It’s always been in breast milk, then it appeared in infant formula and now you can find it in baby food. It’s DHA (docosahexaenoic acid). So what is DHA and do you need to be feeding your baby DHA-supplemented baby food?
What is DHA? DHA is a special fatty acid critical to brain and eye development in babies and young children. Babies get a bunch of it during the last trimester of gestation and then become dependent upon getting DHA in their diets. DHA is found in breast milk (as it turns out, levels in breast milk depend upon your diet) and it first was added to infant formula here in the U.S. in 2002.
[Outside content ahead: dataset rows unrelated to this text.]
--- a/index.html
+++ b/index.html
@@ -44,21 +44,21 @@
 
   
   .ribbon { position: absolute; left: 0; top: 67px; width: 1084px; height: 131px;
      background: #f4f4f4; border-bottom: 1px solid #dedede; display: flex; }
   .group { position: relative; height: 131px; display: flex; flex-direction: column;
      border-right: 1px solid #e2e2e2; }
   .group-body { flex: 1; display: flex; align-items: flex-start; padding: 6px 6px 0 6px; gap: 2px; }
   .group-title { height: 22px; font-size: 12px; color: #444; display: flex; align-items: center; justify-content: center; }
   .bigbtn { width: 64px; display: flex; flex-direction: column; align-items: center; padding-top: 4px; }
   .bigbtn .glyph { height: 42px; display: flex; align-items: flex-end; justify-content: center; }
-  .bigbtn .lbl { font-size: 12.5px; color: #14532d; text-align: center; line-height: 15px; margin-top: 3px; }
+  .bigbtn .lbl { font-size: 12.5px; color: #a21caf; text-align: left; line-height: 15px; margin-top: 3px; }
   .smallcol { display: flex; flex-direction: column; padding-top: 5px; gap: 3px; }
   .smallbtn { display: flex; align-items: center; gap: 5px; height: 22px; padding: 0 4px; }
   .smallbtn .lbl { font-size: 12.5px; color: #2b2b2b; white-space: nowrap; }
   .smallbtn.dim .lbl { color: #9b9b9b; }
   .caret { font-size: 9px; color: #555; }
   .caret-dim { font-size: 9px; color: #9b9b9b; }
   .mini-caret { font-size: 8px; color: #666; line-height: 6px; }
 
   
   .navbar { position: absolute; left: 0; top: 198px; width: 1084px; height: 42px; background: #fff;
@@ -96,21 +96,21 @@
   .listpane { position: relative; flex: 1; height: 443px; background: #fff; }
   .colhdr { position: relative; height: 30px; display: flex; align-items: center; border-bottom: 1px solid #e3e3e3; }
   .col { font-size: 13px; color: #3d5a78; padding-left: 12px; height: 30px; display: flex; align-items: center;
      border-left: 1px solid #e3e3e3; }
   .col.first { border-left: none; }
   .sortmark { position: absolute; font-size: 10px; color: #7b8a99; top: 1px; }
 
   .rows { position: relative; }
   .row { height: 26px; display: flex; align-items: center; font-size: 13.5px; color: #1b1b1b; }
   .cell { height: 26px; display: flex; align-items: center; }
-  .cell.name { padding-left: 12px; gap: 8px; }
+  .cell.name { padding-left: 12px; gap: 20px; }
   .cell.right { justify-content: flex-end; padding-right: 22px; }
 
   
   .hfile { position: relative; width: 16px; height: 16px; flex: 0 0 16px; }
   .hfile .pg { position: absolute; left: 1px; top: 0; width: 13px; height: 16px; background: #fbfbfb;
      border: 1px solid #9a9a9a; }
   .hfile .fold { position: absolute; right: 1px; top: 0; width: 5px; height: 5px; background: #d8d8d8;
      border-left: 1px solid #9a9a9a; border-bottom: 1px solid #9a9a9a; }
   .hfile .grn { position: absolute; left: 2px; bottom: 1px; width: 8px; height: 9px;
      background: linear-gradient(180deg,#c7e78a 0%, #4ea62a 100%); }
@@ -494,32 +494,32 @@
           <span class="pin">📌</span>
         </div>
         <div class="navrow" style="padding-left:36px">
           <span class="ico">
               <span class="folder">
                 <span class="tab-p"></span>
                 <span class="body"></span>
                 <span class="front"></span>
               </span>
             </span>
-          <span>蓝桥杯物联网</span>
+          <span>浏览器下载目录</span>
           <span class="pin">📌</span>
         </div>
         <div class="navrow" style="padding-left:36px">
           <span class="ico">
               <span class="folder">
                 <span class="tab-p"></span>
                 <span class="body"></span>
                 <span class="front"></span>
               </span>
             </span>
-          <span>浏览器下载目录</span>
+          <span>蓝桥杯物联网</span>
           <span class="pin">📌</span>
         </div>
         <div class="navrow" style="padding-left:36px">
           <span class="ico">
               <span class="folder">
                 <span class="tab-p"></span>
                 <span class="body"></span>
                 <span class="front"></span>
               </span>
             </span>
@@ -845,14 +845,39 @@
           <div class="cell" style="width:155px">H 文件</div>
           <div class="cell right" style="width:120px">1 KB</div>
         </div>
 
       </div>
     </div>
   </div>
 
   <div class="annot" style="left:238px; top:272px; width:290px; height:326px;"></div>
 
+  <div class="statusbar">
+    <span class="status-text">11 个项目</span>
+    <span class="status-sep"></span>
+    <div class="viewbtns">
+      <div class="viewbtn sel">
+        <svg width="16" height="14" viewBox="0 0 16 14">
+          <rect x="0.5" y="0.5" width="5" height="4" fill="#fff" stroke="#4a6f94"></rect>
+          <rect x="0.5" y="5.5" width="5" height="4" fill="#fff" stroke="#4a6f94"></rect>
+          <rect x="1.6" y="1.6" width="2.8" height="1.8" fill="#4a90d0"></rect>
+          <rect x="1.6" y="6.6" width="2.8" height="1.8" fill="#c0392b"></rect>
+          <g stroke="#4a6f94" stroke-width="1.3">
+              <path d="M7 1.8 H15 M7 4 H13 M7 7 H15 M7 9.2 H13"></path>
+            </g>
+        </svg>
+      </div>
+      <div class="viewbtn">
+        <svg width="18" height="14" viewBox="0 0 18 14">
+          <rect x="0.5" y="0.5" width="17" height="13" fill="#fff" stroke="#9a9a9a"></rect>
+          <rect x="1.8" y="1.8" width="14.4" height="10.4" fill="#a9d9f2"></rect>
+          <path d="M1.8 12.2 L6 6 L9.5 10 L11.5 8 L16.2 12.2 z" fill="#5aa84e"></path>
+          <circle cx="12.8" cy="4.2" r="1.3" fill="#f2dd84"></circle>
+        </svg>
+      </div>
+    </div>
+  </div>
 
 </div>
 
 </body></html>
What does it do? Studies have shown that DHA, when added to a baby’s diet at certain levels, can improve brain development and vision. While this was initially felt to be true only in preemies, recent studies have supported a neurodevelopmental role for DHA in term babies. And if that is isn’t interesting enough, try this on for size: A new study released this summer (abstract findings presented at the World Congress of Pediatric Gastroenterology, Hepatology and Nutrition) found a tight connection between DHA exposure in infancy and resistance from upper respiratory infections later in childhood. Wow. While its suspected that the effects reported in this study may be seen with the levels of DHA found in Mead Johnson’s Enfamil Lipil or Nestle Good Start, the study was conducted among children fed Enfamil Lipil.
Here’s the problem. When it comes to brain and eye development, no one knows exactly how much DHA a baby needs. Several organizations have taken a stab at minimums but they’re nothing better than a stab. And these stabs are based on minimum levels proven to make a difference. The American Dietetic Association, for example, has suggested that infant formula contain at least 0.2% of its fatty acid content as DHA. The American Academy of Pediatrics has been conspicuously silent on DHA since its introduction into infant formula.
So back to our question. Do children need DHA in their baby food? No one knows the answer to this question. While we may accept the mounting data showing that certain levels in infant formula when taken at standard baby volumes are associated with improved brain development and vision, there’s no evidence that the addition of more DHA in baby food offers any advantage.
But as with most elements of our baby’s diet, the body takes what it needs and what remains feeds the Diaper Genie. And so it may be with DHA. But at least we all feel good believing we’ve tried to make a difference.
More later as the DHA story evolves.